The Court has previously established the following standard of review:

“Although conclusions of law reached by a circuit court are subject to de novo review, when an action, such as an abuse and neglect case, is tried upon the facts without a jury, the circuit court shall make a determination based upon the evidence and shall make findings of fact and conclusions of law as to whether such child is abused or neglected. These findings shall not be set aside by a reviewing court unless clearly erroneous. A finding is clearly erroneous when, although there is evidence to support the finding, the reviewing court on the entire evidence is left with the definite and firm conviction that a mistake has been committed. However, a reviewing court may not overturn a finding simply because it would have decided the case differently, and it must affirm a finding if the circuit court’s account of the evidence is plausible in light of the record viewed in its entirety.” Syl. Pt. 1, In Interest of Tiffany Marie S., 196 W.Va. 223, 470 S.E.2d 177 (1996).

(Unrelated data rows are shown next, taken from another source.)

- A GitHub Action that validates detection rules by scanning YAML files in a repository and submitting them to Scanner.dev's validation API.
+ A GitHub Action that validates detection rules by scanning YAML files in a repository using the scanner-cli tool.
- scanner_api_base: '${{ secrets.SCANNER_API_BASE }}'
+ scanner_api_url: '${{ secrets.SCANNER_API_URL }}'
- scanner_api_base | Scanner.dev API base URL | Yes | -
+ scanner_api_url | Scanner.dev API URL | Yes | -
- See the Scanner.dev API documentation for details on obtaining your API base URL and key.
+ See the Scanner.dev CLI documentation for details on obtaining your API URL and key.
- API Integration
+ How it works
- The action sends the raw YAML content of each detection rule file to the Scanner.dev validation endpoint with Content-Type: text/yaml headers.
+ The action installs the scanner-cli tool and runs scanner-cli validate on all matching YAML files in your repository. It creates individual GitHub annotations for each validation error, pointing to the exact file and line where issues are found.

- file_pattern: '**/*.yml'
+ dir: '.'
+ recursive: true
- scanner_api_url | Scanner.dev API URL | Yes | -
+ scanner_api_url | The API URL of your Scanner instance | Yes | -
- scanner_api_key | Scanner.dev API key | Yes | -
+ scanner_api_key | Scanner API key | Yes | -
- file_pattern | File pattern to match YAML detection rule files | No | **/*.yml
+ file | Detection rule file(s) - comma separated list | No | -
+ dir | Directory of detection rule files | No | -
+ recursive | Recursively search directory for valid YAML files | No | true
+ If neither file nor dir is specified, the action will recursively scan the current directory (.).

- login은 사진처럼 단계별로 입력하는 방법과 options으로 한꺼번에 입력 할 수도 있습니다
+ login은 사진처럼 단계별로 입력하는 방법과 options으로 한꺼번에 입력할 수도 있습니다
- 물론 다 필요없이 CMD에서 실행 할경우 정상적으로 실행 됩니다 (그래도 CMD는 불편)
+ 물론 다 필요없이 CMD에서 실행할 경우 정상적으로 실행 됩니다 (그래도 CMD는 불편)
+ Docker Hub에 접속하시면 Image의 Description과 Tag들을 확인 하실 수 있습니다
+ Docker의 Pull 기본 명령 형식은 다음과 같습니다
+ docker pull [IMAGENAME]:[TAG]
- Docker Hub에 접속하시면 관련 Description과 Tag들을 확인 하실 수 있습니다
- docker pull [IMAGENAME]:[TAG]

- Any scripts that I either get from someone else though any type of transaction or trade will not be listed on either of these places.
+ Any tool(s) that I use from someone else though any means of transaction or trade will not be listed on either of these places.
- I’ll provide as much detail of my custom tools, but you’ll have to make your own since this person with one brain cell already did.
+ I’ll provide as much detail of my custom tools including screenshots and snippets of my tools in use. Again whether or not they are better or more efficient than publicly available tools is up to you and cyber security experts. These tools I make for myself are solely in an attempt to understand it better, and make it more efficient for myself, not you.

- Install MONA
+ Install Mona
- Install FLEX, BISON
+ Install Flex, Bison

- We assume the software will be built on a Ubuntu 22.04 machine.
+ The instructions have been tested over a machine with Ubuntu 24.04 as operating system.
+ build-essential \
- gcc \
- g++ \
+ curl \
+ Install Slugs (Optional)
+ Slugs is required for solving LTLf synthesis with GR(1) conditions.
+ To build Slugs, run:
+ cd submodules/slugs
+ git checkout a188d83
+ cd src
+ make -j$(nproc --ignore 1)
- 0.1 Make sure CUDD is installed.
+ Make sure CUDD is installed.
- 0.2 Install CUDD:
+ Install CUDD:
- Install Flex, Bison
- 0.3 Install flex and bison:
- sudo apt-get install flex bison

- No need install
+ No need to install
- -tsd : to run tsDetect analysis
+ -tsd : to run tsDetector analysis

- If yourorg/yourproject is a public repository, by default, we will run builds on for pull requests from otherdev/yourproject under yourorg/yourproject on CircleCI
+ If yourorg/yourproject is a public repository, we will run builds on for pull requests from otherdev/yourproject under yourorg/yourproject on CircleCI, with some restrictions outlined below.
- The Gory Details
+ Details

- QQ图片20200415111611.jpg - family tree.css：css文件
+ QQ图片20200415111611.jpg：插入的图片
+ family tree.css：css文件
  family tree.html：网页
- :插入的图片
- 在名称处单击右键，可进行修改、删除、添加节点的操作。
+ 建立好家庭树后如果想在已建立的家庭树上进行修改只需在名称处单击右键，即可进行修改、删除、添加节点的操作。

2 The father’s parental rights were also terminated. The permanency plan for the child is adoption by his great-aunt. 2 Syl. Pt. 1, In re Cecil T., 228 W. Va. 89, 717 S.E.2d 873 (2011).

On appeal, petitioner alleges that the circuit court erred in denying her motion for a post- adjudicatory improvement period because she had a stable house to care for the child and had her own “active plan” in place that was similar to an improvement period. Petitioner also argues that the circuit court erroneously relied on petitioner’s incarceration as the main reason for denying her an improvement period. Petitioner contends that although she was incarcerated for nearly a year, the coronavirus pandemic hindered an earlier release that would have allowed her to participate in an improvement period. Further, petitioner avers she was released only a few weeks after the dispositional hearing and could have completed an improvement period. In light of this, she argues that the circuit court should have granted her a post-adjudicatory improvement period. We disagree.

This Court has held that “a parent charged with abuse and/or neglect is not unconditionally entitled to an improvement period.” In re Emily, 208 W. Va. 325, 336, 540 S.E.2d 542, 553 (2000).